:: What the task asks ::
Lines from the beginning of the data below through the one containing "13 apr 2020: 2626000 -> none" are to be printed exactly as they appear.

(Records from a data source)

• • • •

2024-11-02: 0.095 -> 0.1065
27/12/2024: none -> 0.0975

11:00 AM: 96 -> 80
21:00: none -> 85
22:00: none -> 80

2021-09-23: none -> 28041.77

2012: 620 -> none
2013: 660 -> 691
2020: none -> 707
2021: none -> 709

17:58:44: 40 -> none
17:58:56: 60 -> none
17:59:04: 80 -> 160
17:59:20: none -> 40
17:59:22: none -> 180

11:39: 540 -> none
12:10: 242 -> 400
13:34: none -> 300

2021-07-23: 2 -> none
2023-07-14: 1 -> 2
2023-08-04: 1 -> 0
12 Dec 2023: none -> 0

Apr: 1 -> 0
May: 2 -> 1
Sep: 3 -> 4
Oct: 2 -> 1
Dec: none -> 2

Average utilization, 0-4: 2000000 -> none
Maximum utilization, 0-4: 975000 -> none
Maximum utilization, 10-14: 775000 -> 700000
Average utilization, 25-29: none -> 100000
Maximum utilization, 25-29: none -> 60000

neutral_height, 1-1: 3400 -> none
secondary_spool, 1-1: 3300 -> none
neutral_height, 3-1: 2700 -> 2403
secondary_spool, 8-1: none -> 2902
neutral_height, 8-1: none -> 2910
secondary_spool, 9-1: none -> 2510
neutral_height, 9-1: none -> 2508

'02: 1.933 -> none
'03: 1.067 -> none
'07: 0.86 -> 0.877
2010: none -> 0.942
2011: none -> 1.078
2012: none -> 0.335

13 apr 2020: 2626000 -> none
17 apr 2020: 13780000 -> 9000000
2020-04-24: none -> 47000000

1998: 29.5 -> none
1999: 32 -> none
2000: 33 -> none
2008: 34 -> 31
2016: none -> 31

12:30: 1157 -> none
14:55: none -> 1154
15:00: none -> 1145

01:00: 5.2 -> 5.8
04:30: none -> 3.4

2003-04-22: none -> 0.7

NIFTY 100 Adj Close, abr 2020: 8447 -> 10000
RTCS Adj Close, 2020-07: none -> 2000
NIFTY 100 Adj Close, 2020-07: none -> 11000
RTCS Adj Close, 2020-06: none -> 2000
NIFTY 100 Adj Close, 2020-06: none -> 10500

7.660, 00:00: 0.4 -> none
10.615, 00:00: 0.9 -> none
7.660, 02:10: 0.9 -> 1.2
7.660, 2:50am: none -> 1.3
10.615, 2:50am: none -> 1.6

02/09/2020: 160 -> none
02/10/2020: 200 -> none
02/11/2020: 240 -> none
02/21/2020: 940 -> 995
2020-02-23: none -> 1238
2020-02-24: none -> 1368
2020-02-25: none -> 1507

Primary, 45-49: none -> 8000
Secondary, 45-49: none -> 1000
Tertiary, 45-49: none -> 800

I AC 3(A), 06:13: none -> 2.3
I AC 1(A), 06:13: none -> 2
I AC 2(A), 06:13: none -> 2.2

• • • •

:: Answer space ::
2024-11-02: 0.095 -> 0.1065
27/12/2024: none -> 0.0975

11:00 AM: 96 -> 80
21:00: none -> 85
22:00: none -> 80

2021-09-23: none -> 28041.77

2012: 620 -> none
2013: 660 -> 691
2020: none -> 707
2021: none -> 709

17:58:44: 40 -> none
17:58:56: 60 -> none
17:59:04: 80 -> 160
17:59:20: none -> 40
17:59:22: none -> 180

11:39: 540 -> none
12:10: 242 -> 400
13:34: none -> 300

2021-07-23: 2 -> none
2023-07-14: 1 -> 2
2023-08-04: 1 -> 0
12 Dec 2023: none -> 0

Apr: 1 -> 0
May: 2 -> 1
Sep: 3 -> 4
Oct: 2 -> 1
Dec: none -> 2

Average utilization, 0-4: 2000000 -> none
Maximum utilization, 0-4: 975000 -> none
Maximum utilization, 10-14: 775000 -> 700000
Average utilization, 25-29: none -> 100000
Maximum utilization, 25-29: none -> 60000

neutral_height, 1-1: 3400 -> none
secondary_spool, 1-1: 3300 -> none
neutral_height, 3-1: 2700 -> 2403
secondary_spool, 8-1: none -> 2902
neutral_height, 8-1: none -> 2910
secondary_spool, 9-1: none -> 2510
neutral_height, 9-1: none -> 2508

'02: 1.933 -> none
'03: 1.067 -> none
'07: 0.86 -> 0.877
2010: none -> 0.942
2011: none -> 1.078
2012: none -> 0.335

13 apr 2020: 2626000 -> none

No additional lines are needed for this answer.